An increasing number of consumers are defaulting on payments even though they have sufficient funds to cope, according to recent research.
A survey of 1,500 people carried out by Echo Managed Services found that 48% had withheld payments because of customer service or billing issues. Nearly 1 in 8 people had refused to pay an invoice because it was incorrect, 1 in 20 because the bill was difficult to understand and 1 in 20 because they had received poor service.
Less than 1 in 3 said failure to pay was due to lack of funds.
The survey also showed a difference in approach between people from different income groups, with 1 in 10 of those earning £40,000 a year having withheld payment compared with just 1 in a 100 of those earning under £10,000.
Monica Mackintosh, customer services director at Echo Managed Services, said: “There are many reasons why people might not pay a bill and, although a lack of income would be the obvious reason, our research clearly indicates that these days debt cannot be attributed solely to financial circumstances.
“Consumers are now much more aware of their rights and have the freedom to exercise them. They might be less tolerant of poor customer service or inaccurate billing, or think that failing to pay won’t necessarily lead to debt collection procedures, for example.
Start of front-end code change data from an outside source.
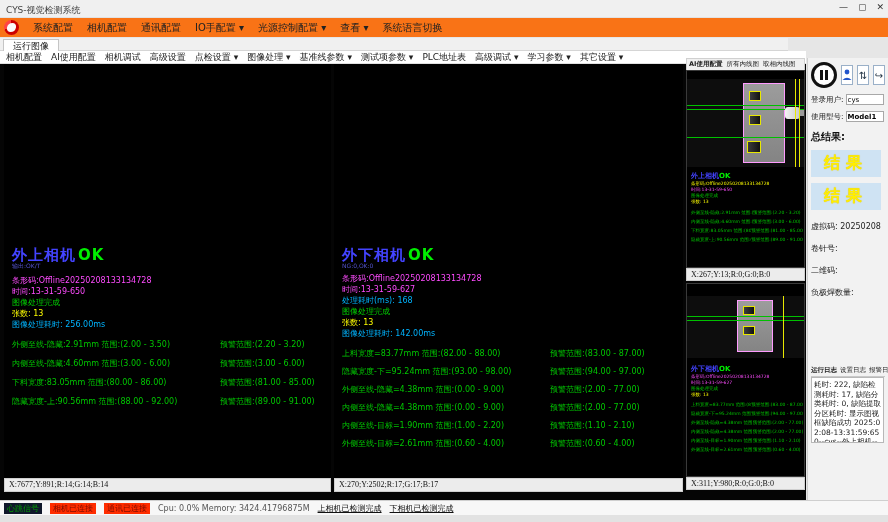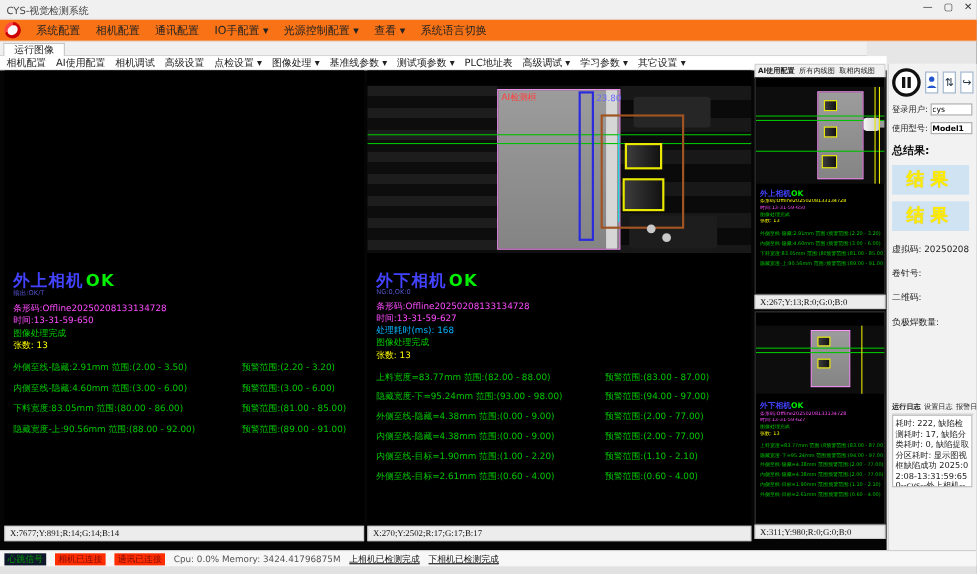"AI检测框" div.photo { html: <div> <div></div> <div></div> <div></div> <div></div> <div> <div></div> </div> <div></div> <div></div> <div></div> <div></div> <div></div> <div></div> <div></div> <div></div> <div></div> <span>AI检测框</span> <span>23.80</span> </div> -> none }
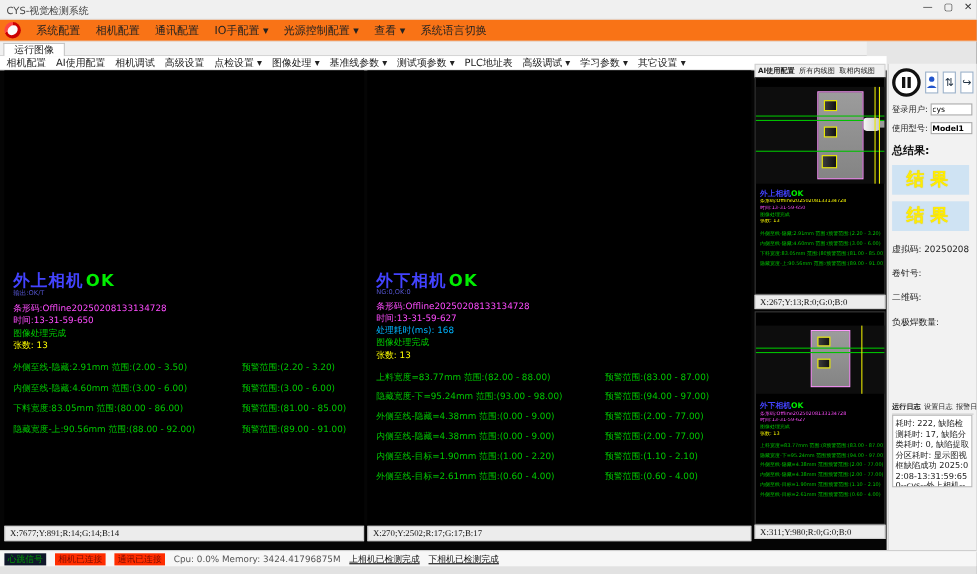"图像处理耗时: 256.00ms" div.l-c { html: none -> <div>图像处理耗时: 256.00ms</div> }
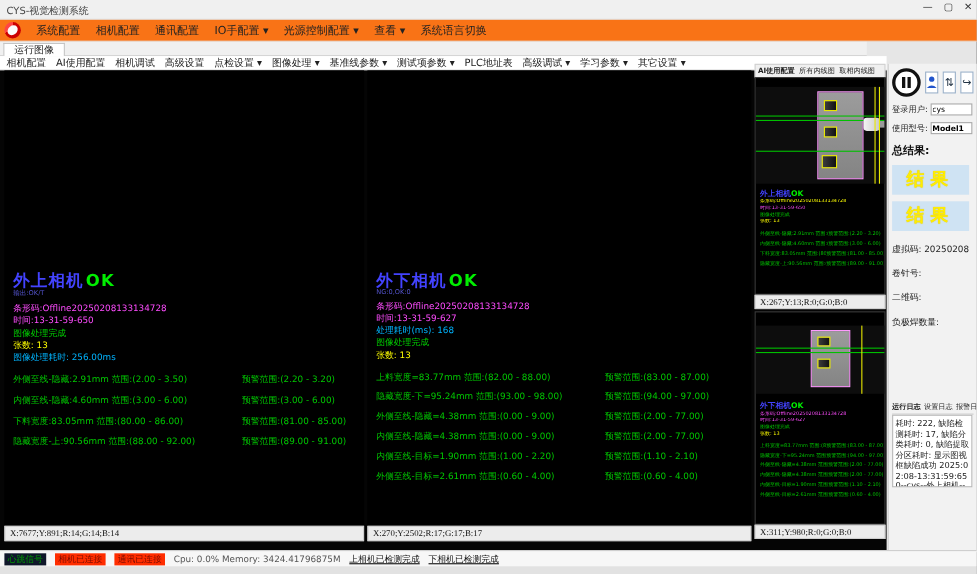"图像处理耗时: 142.00ms" div.l-c { html: none -> <div>图像处理耗时: 142.00ms</div> }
“That’s why it’s so important to understand customers and their reasons for missing payments so that the debt can be mitigated before it becomes an issue, or be resolved as quickly as possible. Making sure bills are clear and accurate, regular pre-bill customer engagement, and early intervention such as payment reminders are essential.
“In addition, a range of internal and external data sources can provide a strong indicator of customer behaviour and propensity to pay. But data alone does not provide the answer and should be used to support personable and empathetic customer service to ensure customers receive a positive experience.”